In navolging van de wijze Salomo, die ook oog had voor de scheppingswerken des Heeren, geruggensteund door artikel 2 van de Nederlandse Geloofsbelijdenis en geïnspireerd door ”De ware gemeenschap met God” van Hugo Binning en niet het minst door de gelijkenissen van de Zaligmaker, belicht ds. Van Reenen allerlei voorvallen uit het rijk der natuur. Het gaat om artikelen die hij eerder in de Veluwse Kerkbode schreef. Hij doet dat met kennis van zaken. De hersteld hervormde predikant is met liefde voor de schepping opgevoed. Tevens houdt hij een moestuin bij.
Het voert te ver om alle voorbeelden te noemen die hij aangrijpt om lering uit de natuur te trekken. Men leze zelf. Het ene voorval zal meer aanspreken dan het andere. Heel aardig vond ik het hoofdstuk over het net dat over het gezaaide moet worden gespannen tegen de mussen. De les daaruit is dat we zo ook de jongeren zo veel mogelijk beschermen tegen allerlei schadelijke invloeden in hun jonge levens. Volgens de auteur voldoet internet daaraan niet. Scherp opgemerkt.

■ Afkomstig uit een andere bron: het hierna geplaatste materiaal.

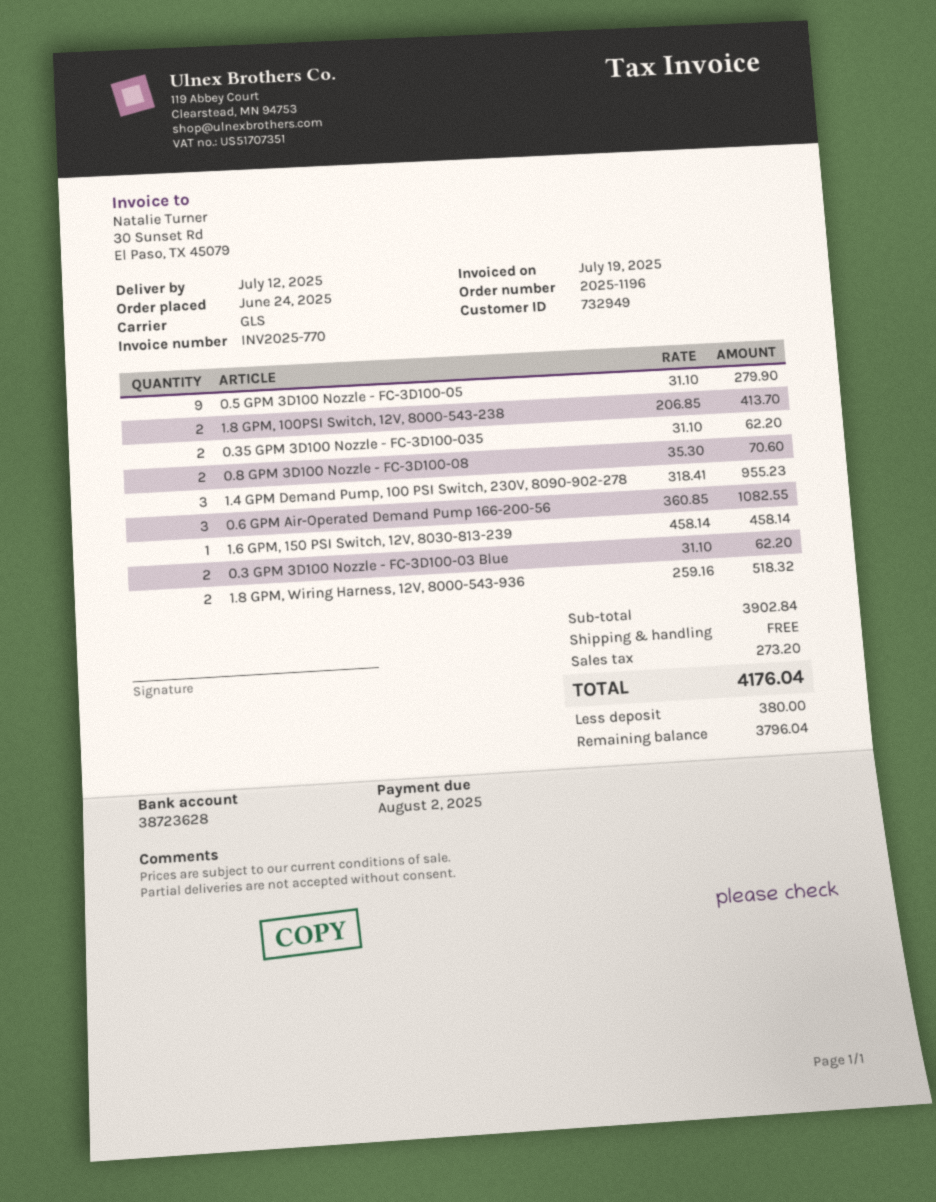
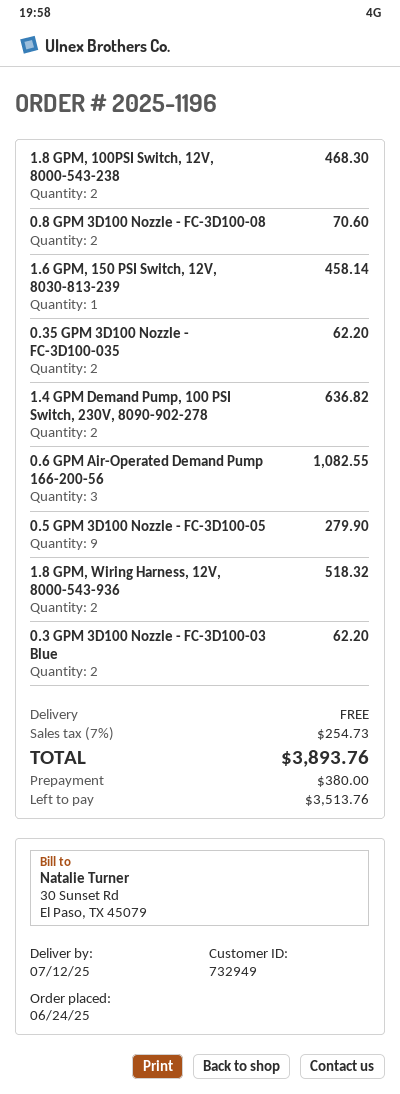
1.8 GPM, 100PSI Switch, 12V, 8000-543-238: 2 for 413.70 -> 2 for 468.30
1.4 GPM Demand Pump, 100 PSI Switch, 230V, 8090-902-278: 3 for 955.23 -> 2 for 636.82
tax: 273.20 -> 254.73
total: 4176.04 -> 3893.76
balance: 3796.04 -> 3513.76

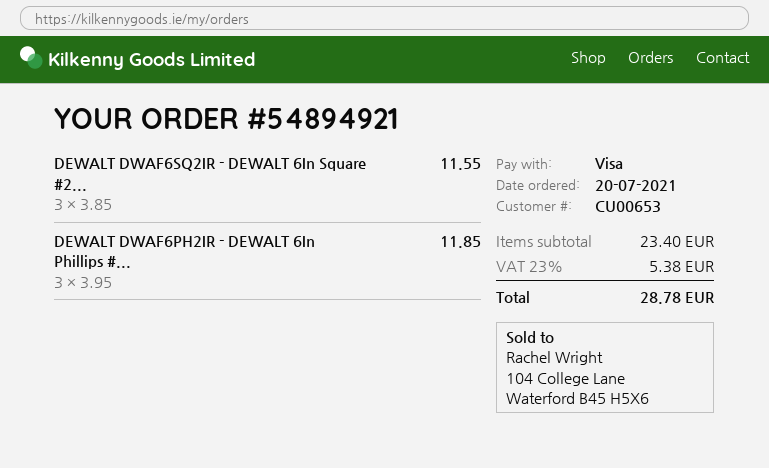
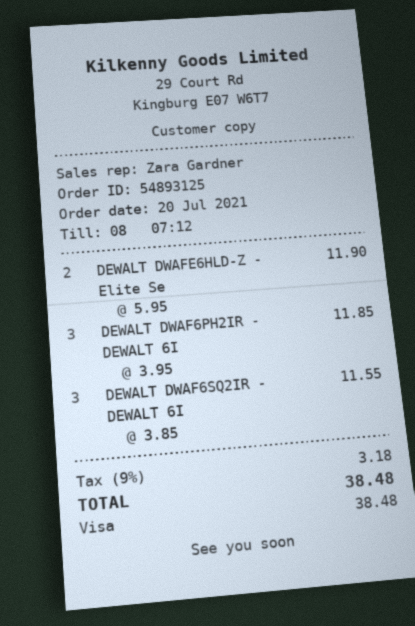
order number: 54894921 -> 54893125
DEWALT DWAFE6HLD-Z - Elite Se: none -> 2 x 5.95 = 11.90
tax: 23% = 5.38 -> 9% = 3.18
total: 28.78 -> 38.48

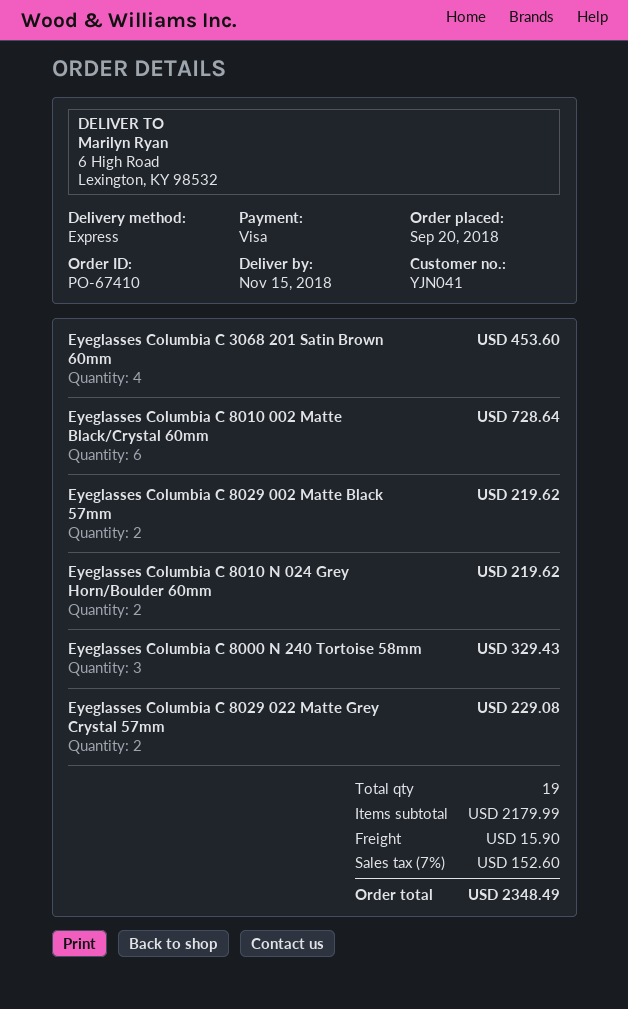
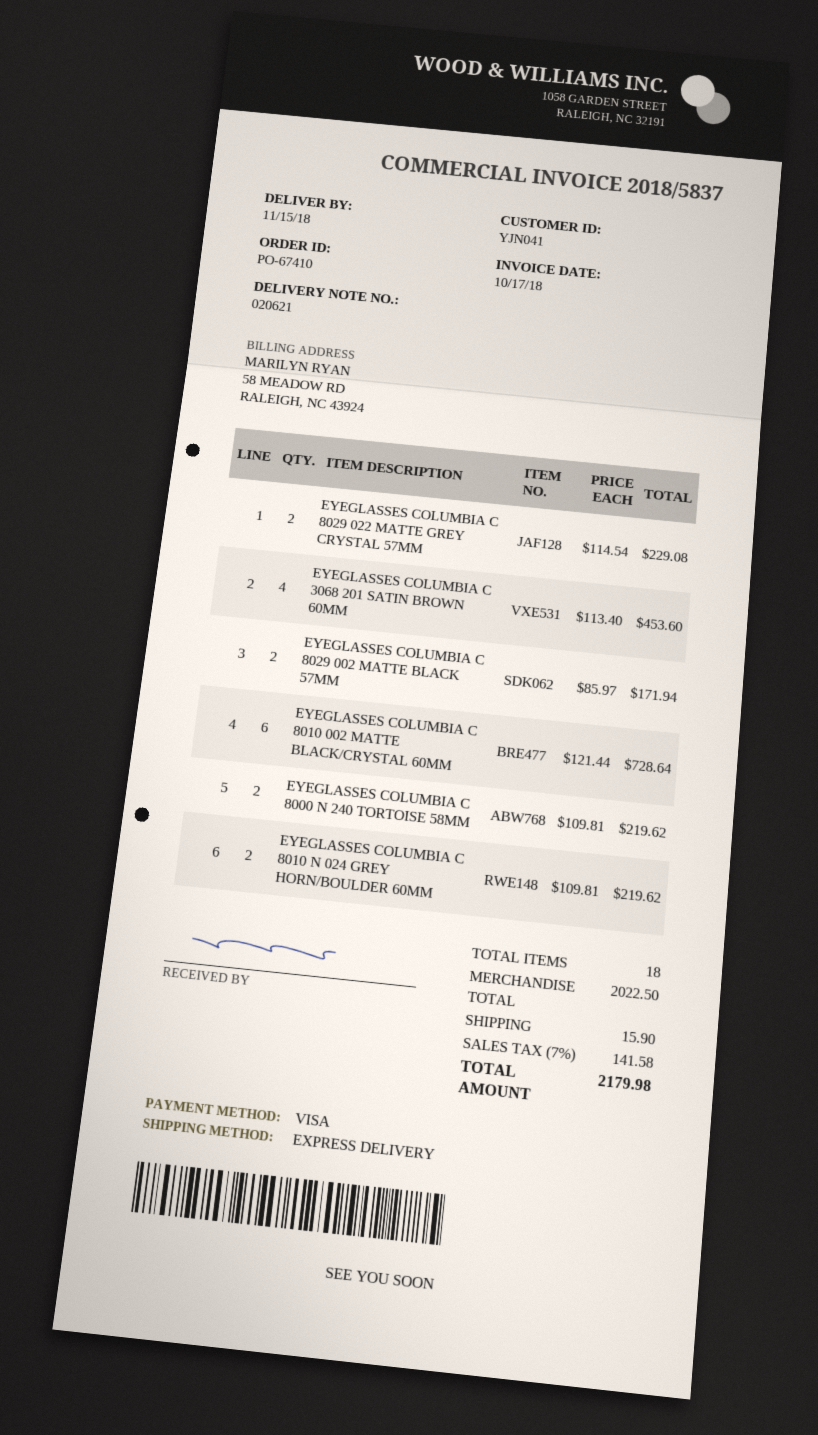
Eyeglasses Columbia C 8029 002 Matte Black 57mm: 2 for 219.62 -> 2 for 171.94
Eyeglasses Columbia C 8000 N 240 Tortoise 58mm: 3 for 329.43 -> 2 for 219.62
total quantity: 19 -> 18
subtotal: 2179.99 -> 2022.50
tax: 7% = 152.60 -> 7% = 141.58
total: 2348.49 -> 2179.98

Graag ziet de schrijver met name predikanten op de fiets. Vanuit het oogpunt van de milieuproblematiek acht hij de fiets een veel „christelijker en aangenamer vervoermiddel” dan de auto. Tevens geeft het zijn in de vrije natuur meer stof tot meditatie, is zijn ervaring. Er is zo veel moois wat de Heere ons gelaten heeft ondanks de gebrokenheid na de zondeval. Dat alles geen pais en vree in het rijk der natuur meer is na de val, laat de auteur niet onbesproken. Hoewel in de Heilige Schrift de ooievaar als voorbeeld gezien wordt van het kennen van de tijden ziet ds. Van Reenen ook iets anders. De ooievaar is een rover eersteklas, met name van jonge grutto’s. Vandaar dat hij ”de waakzame grutto” (de titel van het boek) tegenover de ooievaar zet, die lijkt op de boze, die als een briesende leeuw rondgaat zoekend wie hij zou mogen verslinden.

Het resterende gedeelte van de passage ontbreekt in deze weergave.